◆ **What you have to do**
Whenever a line in the records below contains "Colón", pick it out.

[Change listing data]
- - - - -
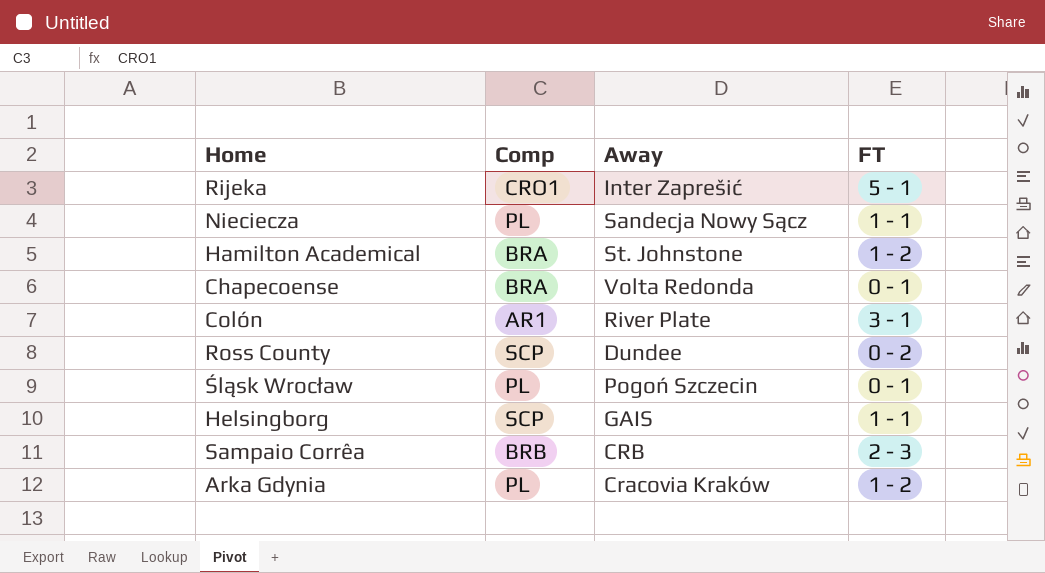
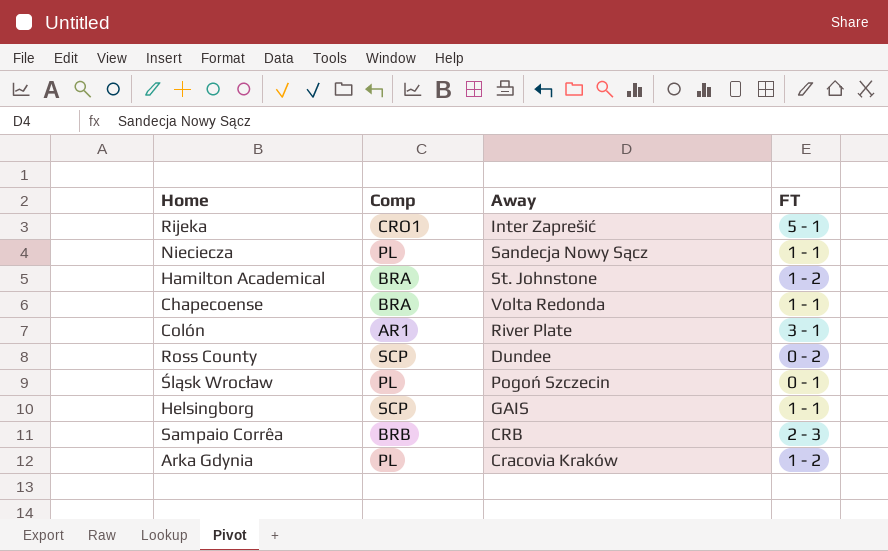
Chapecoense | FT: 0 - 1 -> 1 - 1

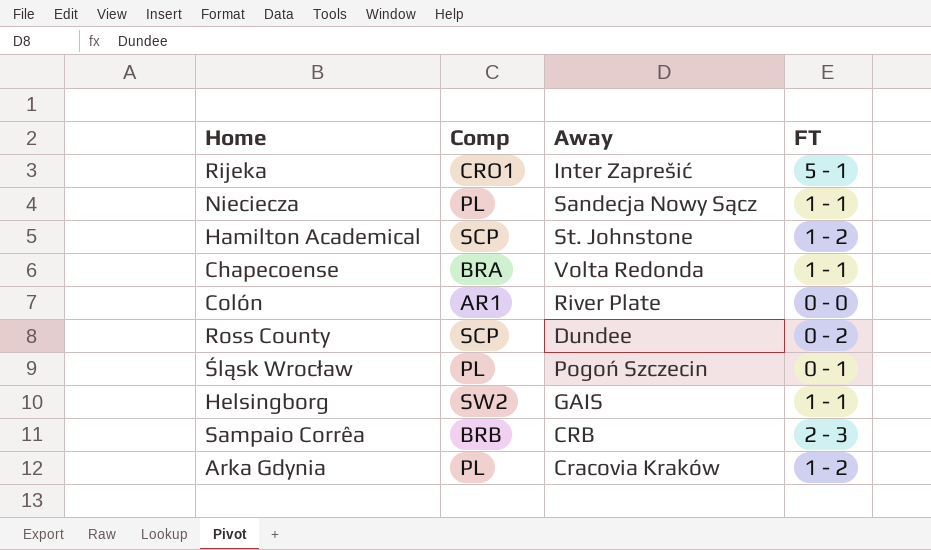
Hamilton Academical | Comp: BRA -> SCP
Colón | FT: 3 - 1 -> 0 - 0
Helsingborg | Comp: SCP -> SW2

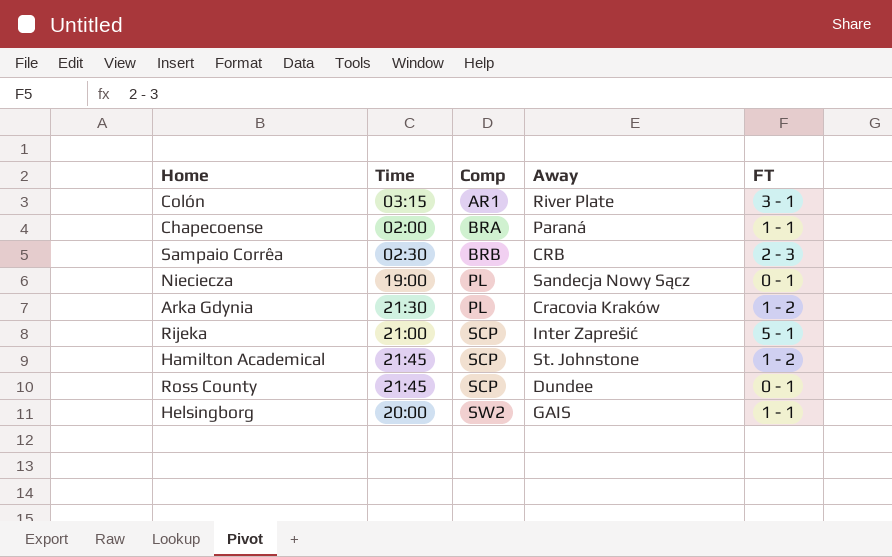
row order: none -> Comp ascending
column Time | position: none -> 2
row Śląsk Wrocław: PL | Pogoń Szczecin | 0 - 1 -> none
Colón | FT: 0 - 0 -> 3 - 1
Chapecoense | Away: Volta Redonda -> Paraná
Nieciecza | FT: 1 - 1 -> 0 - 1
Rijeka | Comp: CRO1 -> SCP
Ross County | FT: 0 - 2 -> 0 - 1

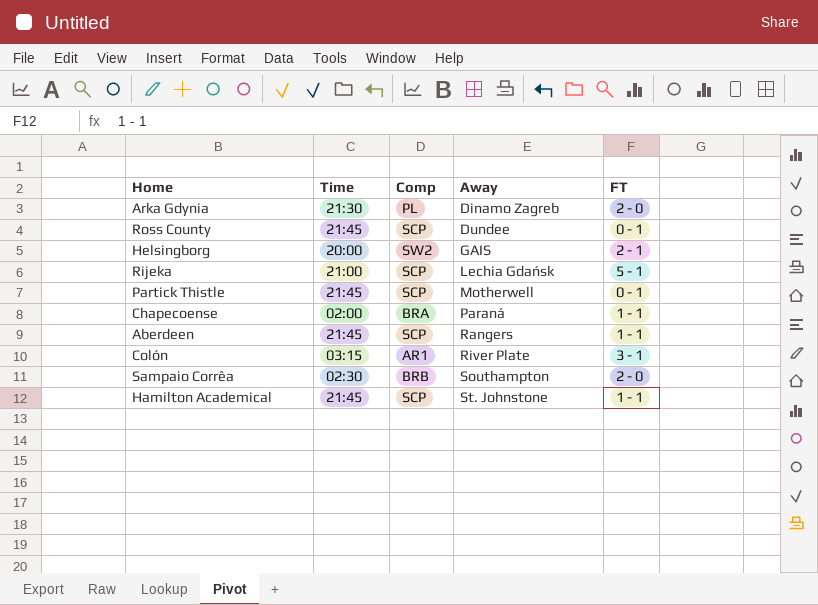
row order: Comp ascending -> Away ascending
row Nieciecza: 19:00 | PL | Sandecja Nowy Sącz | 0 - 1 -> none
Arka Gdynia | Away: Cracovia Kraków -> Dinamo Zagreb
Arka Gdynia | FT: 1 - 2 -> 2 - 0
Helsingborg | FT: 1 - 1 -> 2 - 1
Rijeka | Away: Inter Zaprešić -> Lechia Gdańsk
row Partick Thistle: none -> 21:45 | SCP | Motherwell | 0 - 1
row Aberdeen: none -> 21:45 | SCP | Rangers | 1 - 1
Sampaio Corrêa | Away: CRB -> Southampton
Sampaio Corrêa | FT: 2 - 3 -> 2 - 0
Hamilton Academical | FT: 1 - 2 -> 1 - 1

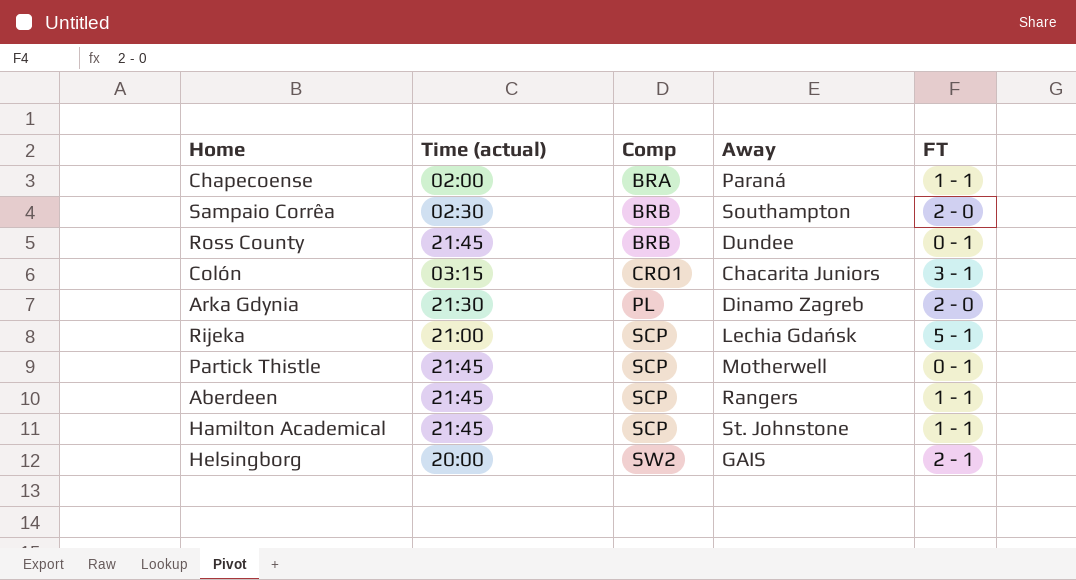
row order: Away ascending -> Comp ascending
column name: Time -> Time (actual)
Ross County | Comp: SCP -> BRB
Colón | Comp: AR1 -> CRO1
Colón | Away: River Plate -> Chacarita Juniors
- - - - -
◆ **Finished exercise**
Colón | FT: 3 - 1 -> 0 - 0
Colón | FT: 0 - 0 -> 3 - 1
Colón | Comp: AR1 -> CRO1
Colón | Away: River Plate -> Chacarita Juniors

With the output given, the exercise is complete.